───── RECORDS FOR THIS EXERCISE ─────

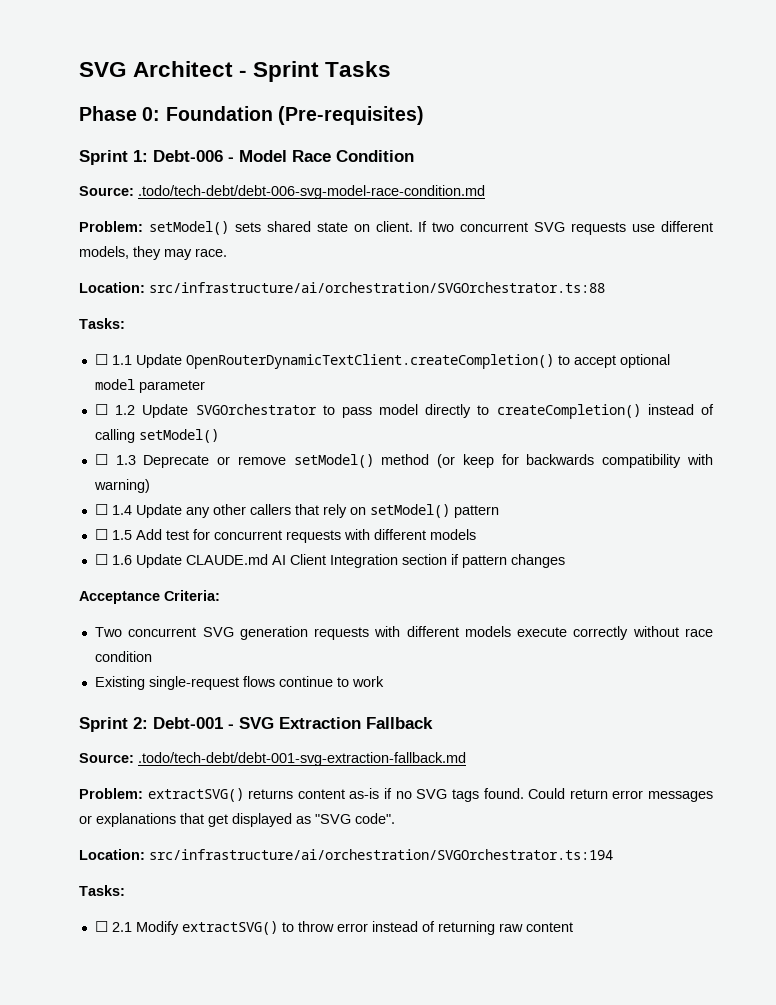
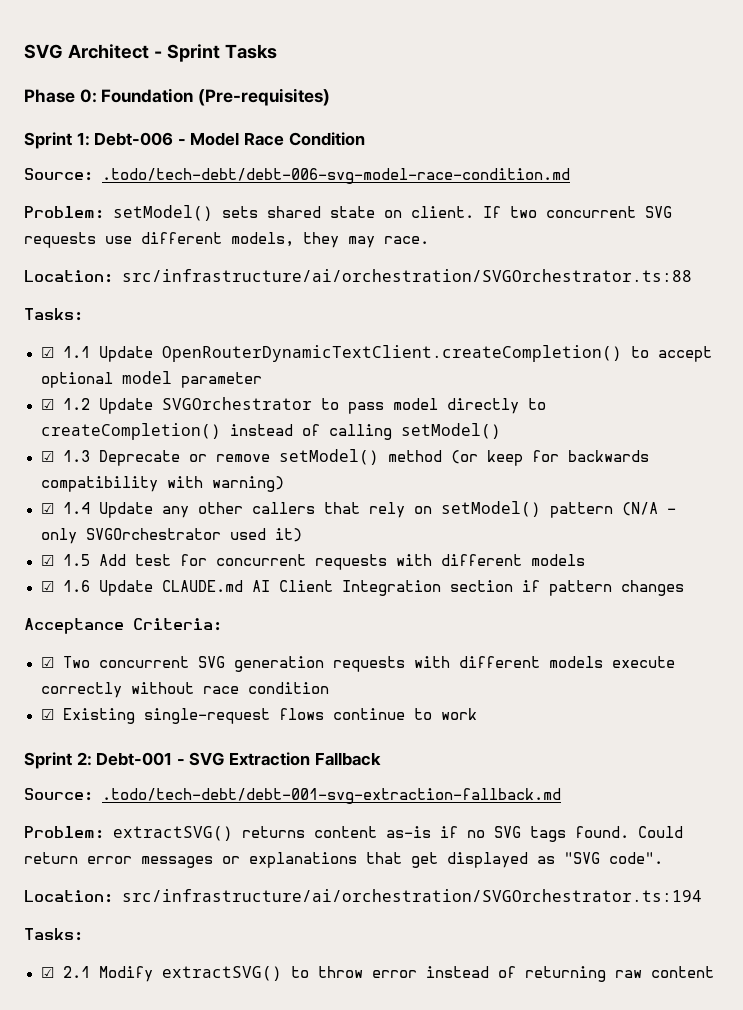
- ☐ 1.1 Update OpenRouterDynamicTextClient.createCompletion() to accept optional model parameter
+ ☑ 1.1 Update OpenRouterDynamicTextClient.createCompletion() to accept optional model parameter
- ☐ 1.2 Update SVGOrchestrator to pass model directly to createCompletion() instead of calling setModel()
+ ☑ 1.2 Update SVGOrchestrator to pass model directly to createCompletion() instead of calling setModel()
- ☐ 1.3 Deprecate or remove setModel() method (or keep for backwards compatibility with warning)
+ ☑ 1.3 Deprecate or remove setModel() method (or keep for backwards compatibility with warning)
- ☐ 1.4 Update any other callers that rely on setModel() pattern
- ☐ 1.5 Add test for concurrent requests with different models
+ ☑ 1.4 Update any other callers that rely on setModel() pattern (N/A - only SVGOrchestrator used it)
+ ☑ 1.5 Add test for concurrent requests with different models
- ☐ 1.6 Update CLAUDE.md AI Client Integration section if pattern changes
+ ☑ 1.6 Update CLAUDE.md AI Client Integration section if pattern changes
- Two concurrent SVG generation requests with different models execute correctly without race condition
+ ☑ Two concurrent SVG generation requests with different models execute correctly without race condition
- Existing single-request flows continue to work
+ ☑ Existing single-request flows continue to work
- ☐ 2.1 Modify extractSVG() to throw error instead of returning raw content
+ ☑ 2.1 Modify extractSVG() to throw error instead of returning raw content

─────

**PROBLEM TO WORK ON**
Without the pictures, copy out all the records above exactly.

**EXERCISE RESPONSE**
- ☐ 1.1 Update OpenRouterDynamicTextClient.createCompletion() to accept optional model parameter
+ ☑ 1.1 Update OpenRouterDynamicTextClient.createCompletion() to accept optional model parameter
- ☐ 1.2 Update SVGOrchestrator to pass model directly to createCompletion() instead of calling setModel()
+ ☑ 1.2 Update SVGOrchestrator to pass model directly to createCompletion() instead of calling setModel()
- ☐ 1.3 Deprecate or remove setModel() method (or keep for backwards compatibility with warning)
+ ☑ 1.3 Deprecate or remove setModel() method (or keep for backwards compatibility with warning)
- ☐ 1.4 Update any other callers that rely on setModel() pattern
- ☐ 1.5 Add test for concurrent requests with different models
+ ☑ 1.4 Update any other callers that rely on setModel() pattern (N/A - only SVGOrchestrator used it)
+ ☑ 1.5 Add test for concurrent requests with different models
- ☐ 1.6 Update CLAUDE.md AI Client Integration section if pattern changes
+ ☑ 1.6 Update CLAUDE.md AI Client Integration section if pattern changes
- Two concurrent SVG generation requests with different models execute correctly without race condition
+ ☑ Two concurrent SVG generation requests with different models execute correctly without race condition
- Existing single-request flows continue to work
+ ☑ Existing single-request flows continue to work
- ☐ 2.1 Modify extractSVG() to throw error instead of returning raw content
+ ☑ 2.1 Modify extractSVG() to throw error instead of returning raw content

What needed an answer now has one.